China Sends Sanctioned Official to AmCham Dinner in Beijing
Coca-Cola Co. and Walmart Inc. to mend the commercial bridge between the U.S. and Chinese economy.
(Bloomberg) -- Beijing sent a top official sanctioned by the U.S. to an AmCham China dinner, in a show of defiance that could feed criticism of the business group in Washington.
The Chinese government was represented at the annual American Chamber of Commerce event Thursday in Beijing by Wang Chen, a member of the Communist Party’s Politburo. Wang is also vice chairman of the National People’s Congress and among the 14 officials sanctioned by the U.S. on Monday over the body’s role in constraining freedoms in Hong Kong.
China often designates a representative with an economically focused portfolio, such as Vice Premier Hu Chunhua, the guest at last year’s dinner.
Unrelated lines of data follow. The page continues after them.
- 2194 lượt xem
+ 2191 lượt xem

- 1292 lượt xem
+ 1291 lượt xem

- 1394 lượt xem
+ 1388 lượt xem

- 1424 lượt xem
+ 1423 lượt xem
Wang spent much of his career in various propaganda roles, including a stint as editor-in-chief of the People’s Daily, the party’s top mouthpiece.
“Other developments this week involved political considerations, of which we’re not a part,” AmCham China Chairman Greg Gilligan said in an e-mailed statement, referring to the tit-for-tat sanctions imposed on officials from both countries. “We are an independent organization that aims to be a commercial bridge on behalf of our members between the U.S. and China.”
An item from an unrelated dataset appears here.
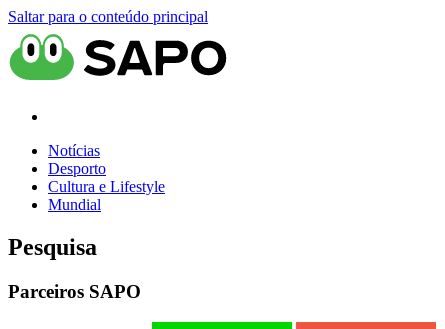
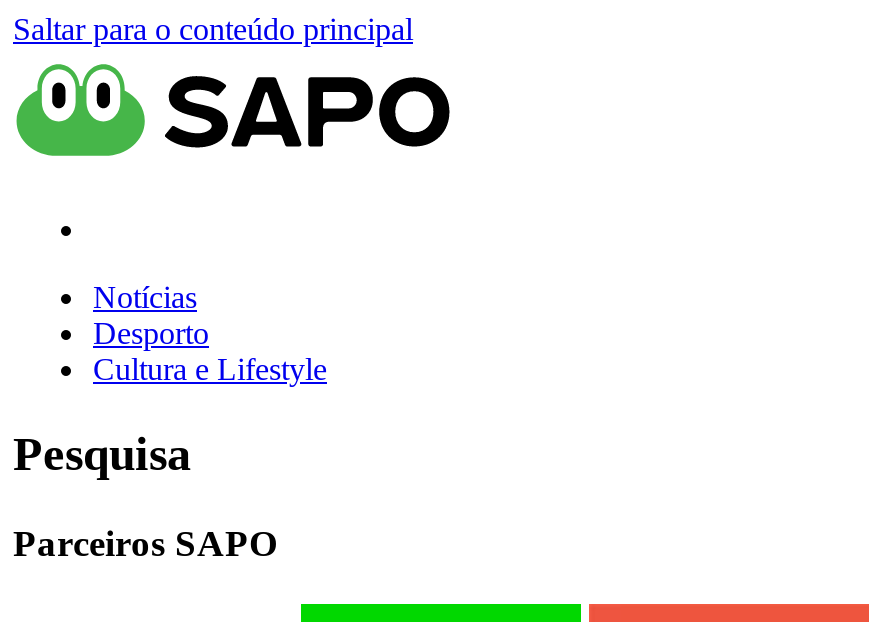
- Mundial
The group’s members include some of the best known corporations in America, such as Walmart Inc. and the Coca-Cola Co.
A spokesperson for the U.S. Embassy declined to comment on Wang’s attendance, adding that no one from the embassy attended the event due to last-minute Covid-testing requirements.
Wang said Beijing would continue to create a favorable business environment for foreign companies and “treat all enterprises registered in China equally,” according to a report by state-run China Central Television. He said he hoped that AmCham could play an active role in facilitating two countries “re-launching dialogue, returning to normal tracks and rebuilding mutual trust.”
The move demonstrated how American executives operating in the world’s second largest economy have little say over what political figures they are required to deal with. The Trump administration has sanctioned dozens of Chinese officials in recent months, including two Politburo members, over their alleged roles in crackdowns on human rights in Hong Kong and the predominately Muslim region of Xinjiang.
Chinese Foreign Ministry spokeswoman Hua Chunying said Wang appeared at AmCham’s invitation and praised the group’s commitment to cooperation between the two countries. “This just shows that the so-called sanctions by the U.S. are unpopular and will not be supported by all sectors of the U.S.,” Hua told a regular news briefing Friday in Beijing.
The appearance by such an official at an AmCham event could feed criticism in Washington that the U.S. business community hasn’t sufficiently defended broader American interests while pursuing access to the Chinese market. Earlier this week, China censored a professor’s speech boasting about “‘China’s old friends’ on Wall Street, who had access and control over the D.C. politicians” after the remarks went viral in the U.S.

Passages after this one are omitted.